= What the task asks =
From the data below, retype exactly the lines starting with the one that contains "font-weight: none ->" and ending with the one that contains "left: 36px ->", both included.

= Data under study =

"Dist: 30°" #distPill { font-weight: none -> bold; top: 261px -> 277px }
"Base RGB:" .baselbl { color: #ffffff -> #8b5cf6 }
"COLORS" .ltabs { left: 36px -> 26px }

--

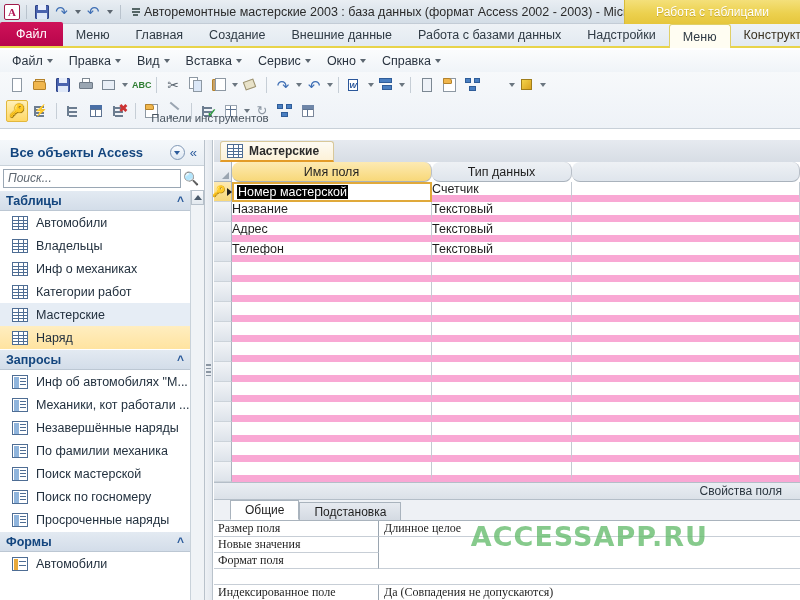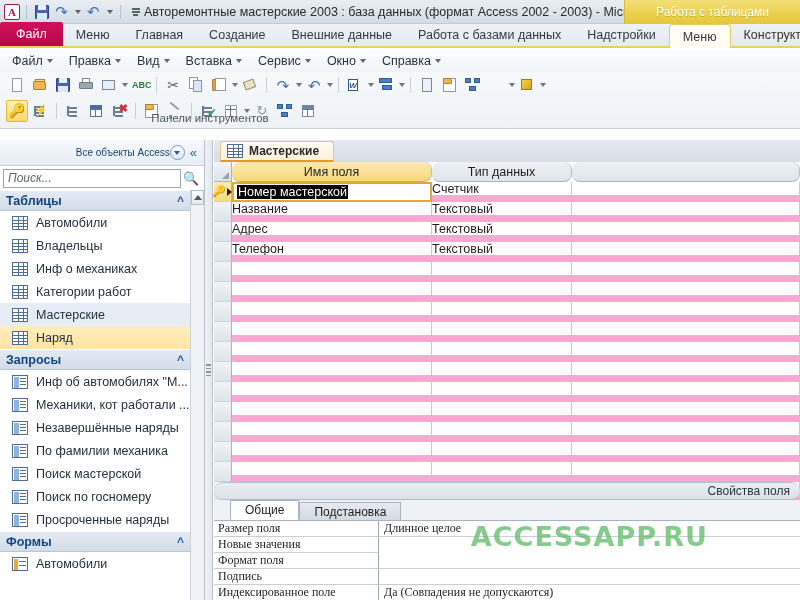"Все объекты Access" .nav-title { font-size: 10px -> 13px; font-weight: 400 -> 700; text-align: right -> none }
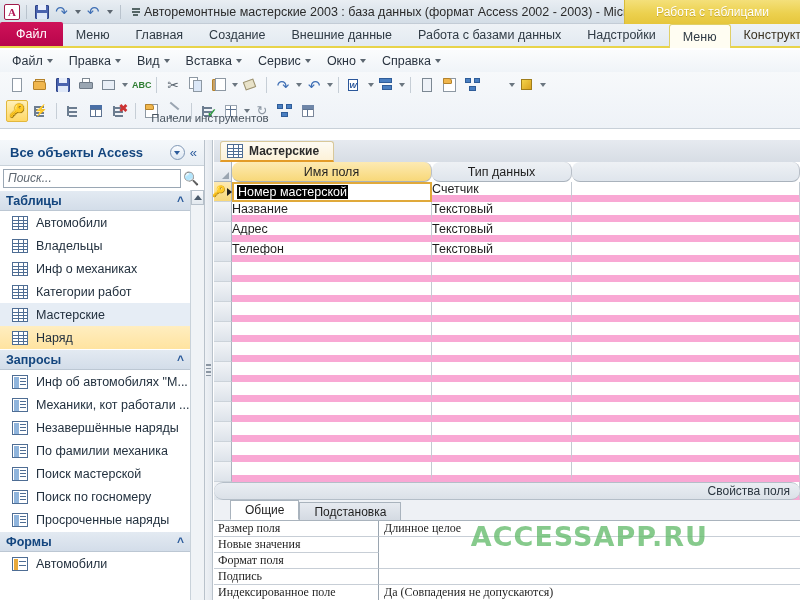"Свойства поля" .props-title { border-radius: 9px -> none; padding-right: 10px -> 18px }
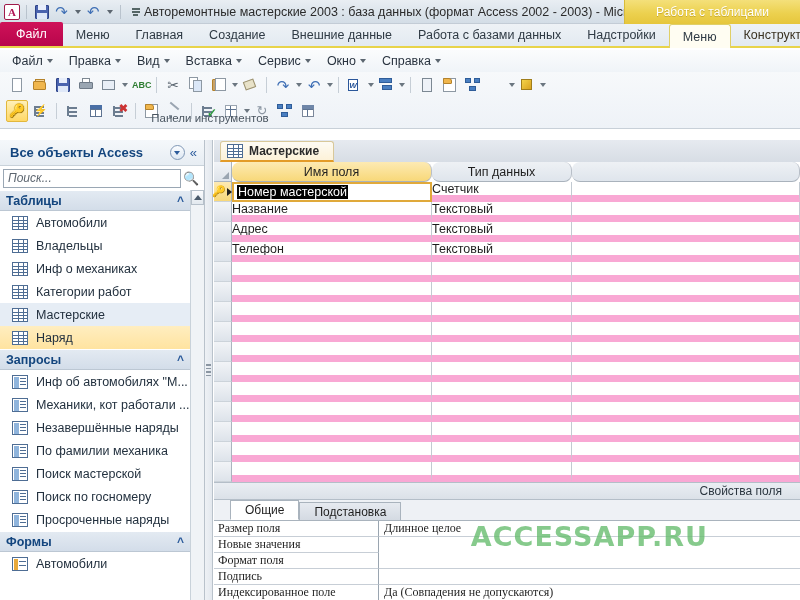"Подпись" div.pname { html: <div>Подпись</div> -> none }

* * *

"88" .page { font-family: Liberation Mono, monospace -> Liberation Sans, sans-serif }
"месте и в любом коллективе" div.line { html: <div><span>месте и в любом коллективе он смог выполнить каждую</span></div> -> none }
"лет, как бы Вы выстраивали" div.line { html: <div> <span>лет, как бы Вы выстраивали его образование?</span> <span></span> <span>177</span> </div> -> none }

= Response area =
"Dist: 30°" #distPill { font-weight: none -> bold; top: 261px -> 277px }
"Base RGB:" .baselbl { color: #ffffff -> #8b5cf6 }
"COLORS" .ltabs { left: 36px -> 26px }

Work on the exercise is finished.